All were alive and well......be careful while cleaning...never know if there is something sharp to cut you in there.

I would feed her...and see what happens.......


----------



## Back2Basix (Dec 24, 2015)

Conservation officer said he'll swing out and check. Surprisingly he said they won't allow dispatching of the deer unless it's severely crippled.

Hopefully it sticks around. My MIL had a pet deer growing up and I'd love to have a resident doe be a live decoy for bow/gun season. Now if it's a buck and he grows a nice rack, that's another story


----------



## GREENCOUNTYPETE (Jul 25, 2006)

3 of the 3 deer we shot this year had broken legs , one had been like that a while front shoulder was all healed up contorted, all car collisions from the looks of it , it is amazing how well they can run with a hoof flopping and running on the end of the bone.

people seem to be in such a rush they drive with their blinders on 

your warden will be the only one who can do anything about it.


----------



## Back2Basix (Dec 24, 2015)

Thought I'd go for a stroll when i got home to try and find her. Didn't even get to the trail before i spotted her bed down.

She watched as i put out some food in front of her (carrots, corn, grains, chicken & rabbit pellets).
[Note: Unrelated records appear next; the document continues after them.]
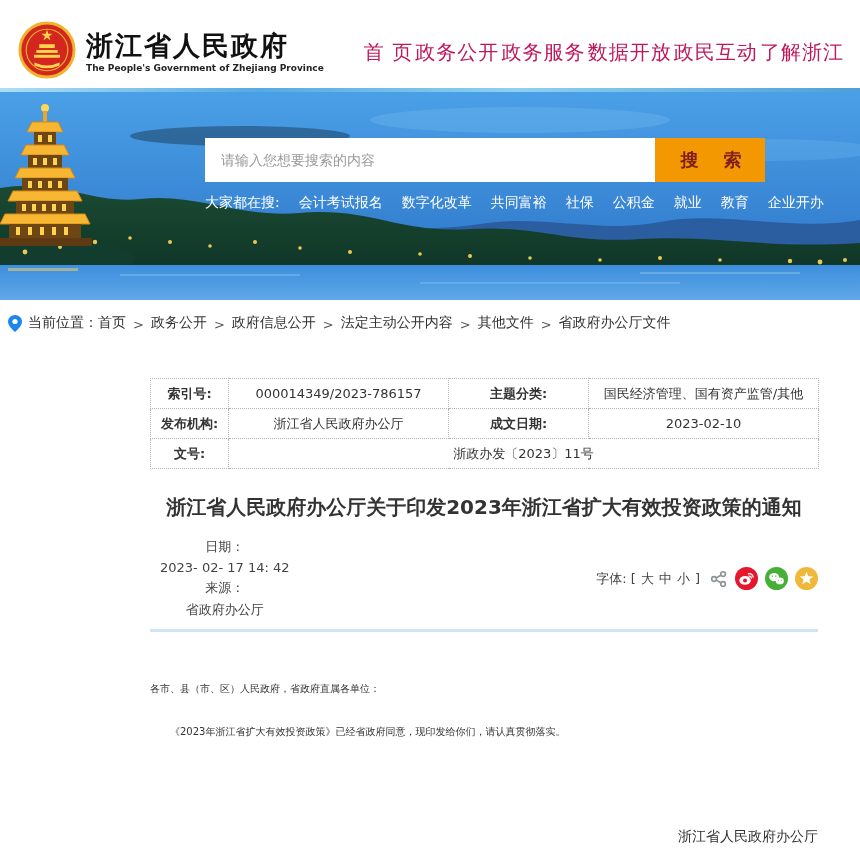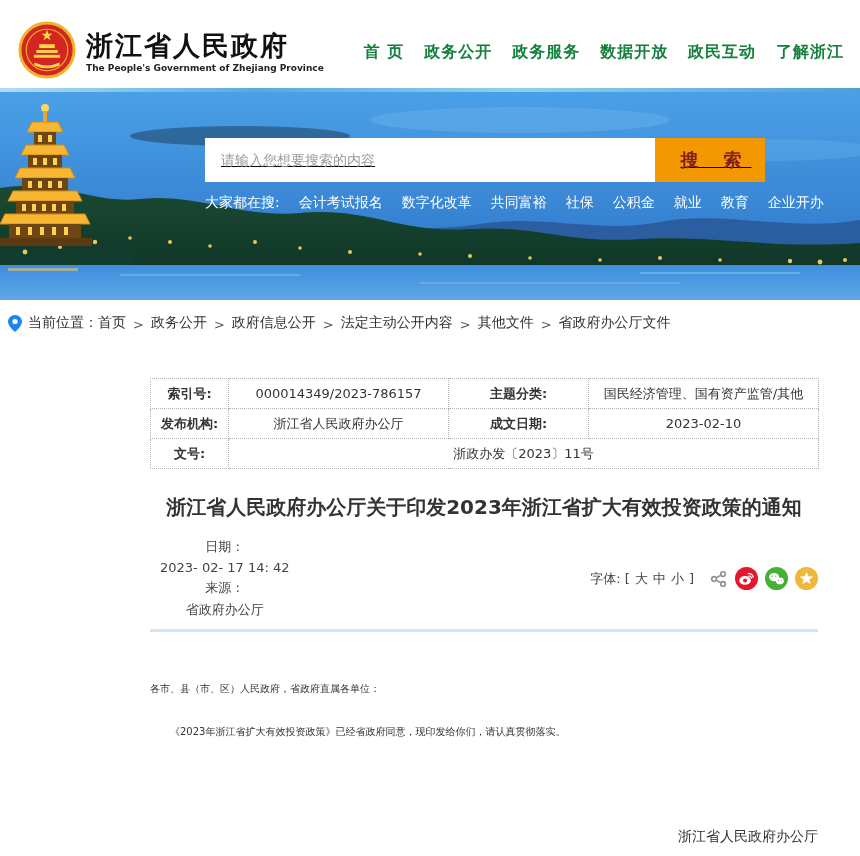--- a/index.html
+++ b/index.html
@@ -12,7 +12,7 @@
   .brand-text .site-title { font-size:27px; font-weight:bold; color:#111; letter-spacing:2px; line-height:1.1; }
   .brand-text .site-sub { font-size:9px; font-weight:bold; color:#222; margin-top:3px; }
   .topnav { display:flex; flex:1; justify-content:space-between; padding:0 6px 0 40px; }
-  .topnav a { font-size:16px; font-weight:bold; color:#15803d; text-decoration:none; letter-spacing:1px; cursor:pointer; }
+  .topnav a { font-size:20px; font-weight:normal; color:#be185d; text-decoration:none; letter-spacing:1px; cursor:pointer; }
 
   
   .banner { position:relative; width:860px; height:212px; overflow:hidden; }

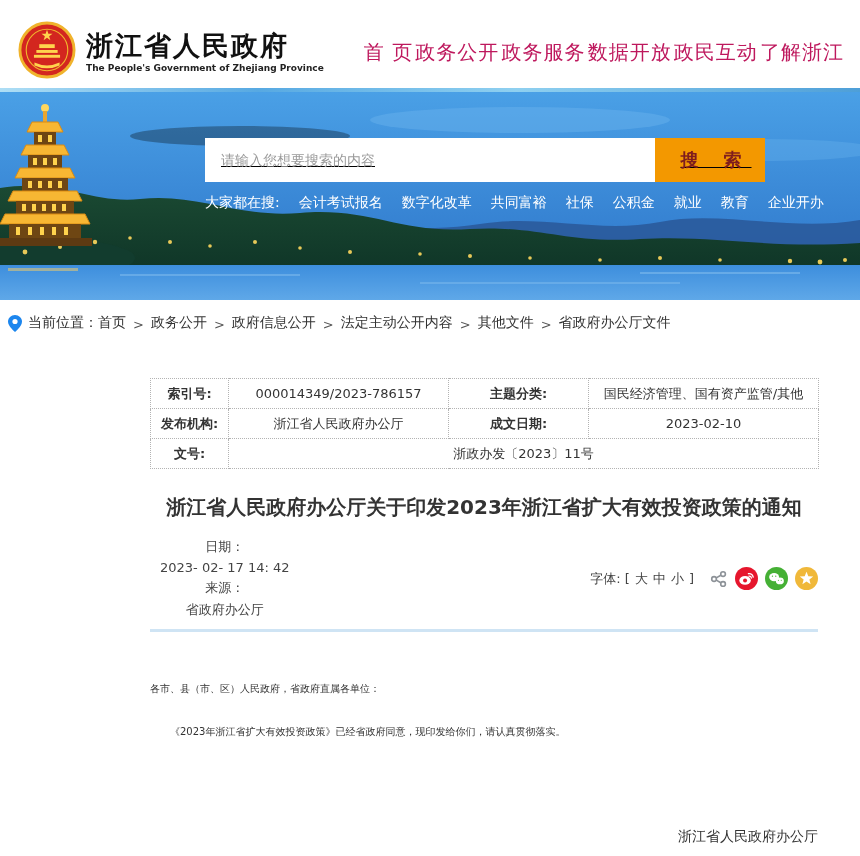--- a/index.html
+++ b/index.html
@@ -19,7 +19,7 @@
   .banner-strip { position:absolute; top:0; left:0; width:100%; height:4px;
     background:linear-gradient(90deg,#aedef5,#57a9e2 30%,#8fd0f0 60%,#4e9fd8); }
   .banner svg.scene { position:absolute; top:4px; left:0; }
-  .search-row { position:absolute; top:50px; left:205px; display:flex;text-decoration:underline; }
+  .search-row { position:absolute; top:50px; left:205px; display:flex; }
   .search-input { width:450px; height:44px; border:none; outline:none; background:#fff;
     padding:0 16px; font-size:14px; color:#333; }
   .search-input::placeholder { color:#9a9a9a; }

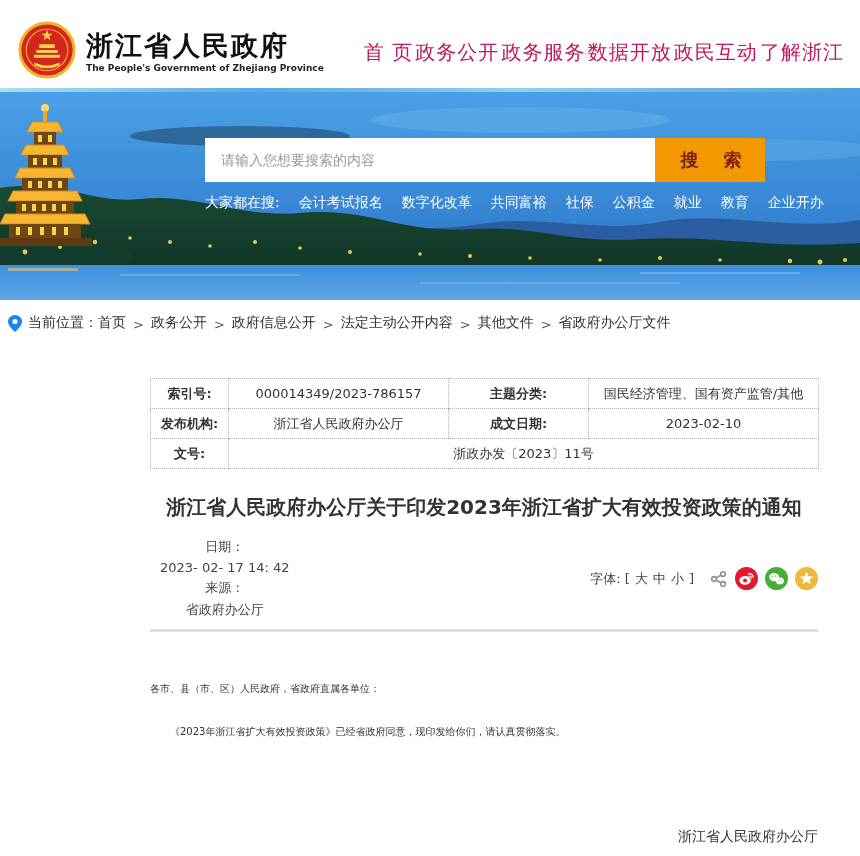--- a/index.html
+++ b/index.html
@@ -49,7 +49,7 @@
   .meta-row { display:flex; align-items:center; margin-top:16px; padding-left:10px; font-size:13px; color:#444; }
   .meta-left { display:flex; gap:4px; align-items:center;flex-direction:column; }
   .meta-left .gap { }
-  .meta-right { margin-left:auto; display:flex; align-items:center; gap:6px; }
+  .meta-right { margin-left:auto; display:flex; align-items:center; }
   .font-ctl { display:flex; align-items:center; gap:5px; font-size:13px; color:#444; }
   .font-ctl span.size { cursor:pointer; }
   .share-icons { display:flex; align-items:center; gap:7px; margin-left:10px; }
Hopefully she'll start getting used to seeing me around

And ***, why do all pictures uploaded via mobile go sideways??


----------



## JJ Grandits (Nov 10, 2002)

Took a spike buck the season before last.
It was a mercy killing. This thing looked like he went through a war.


----------



## alleyyooper (Apr 22, 2005)

It can be done just go slow and talk sweet nothings to her in a soft voice.

Had one here that was following us (dogs) on our walks about 10 feet behind till May when she went off to have her fawn. Then she would come and stand by the trail and watch as we walked by and finally in July showed up with her fawn and was the last we saw her.

Another one got to playing tag with my yellow lab mix. they would chase each other for for 20 40 yards they switch and the other would do the chasing.

 Al


----------



## Oregon1986 (Apr 25, 2017)

The animal lover in me would want to domesticate her and feed her. However we've had two injured on our land and had to put them down


----------



## GTX63 (Dec 13, 2016)

My last deer this season came up on me hopping badly about 45 yds away. It had it's left front leg completely twisted backwards at the knee. I'd have been very upset with myself if I had missed that shot.


----------



## alleyyooper (Apr 22, 2005)

Had a doe show up here one summer with a swinging back leg. Was before the citoits bought the farm fields and started shooting all the does. I was going to my UP deer camp to hunt and she was around about 5 years and always had a fawn or two. I have no Idea what happened to her why we stopped seeing her.

Figure she was a car hit.

My road is mostly farm fields with a few homes up front. But the creek crosses the road and deer always cross the road from the creek to the top of the hill about 100 yards then about 500 yards to the south they cross where there is a vacant over grown field on both sides of the road.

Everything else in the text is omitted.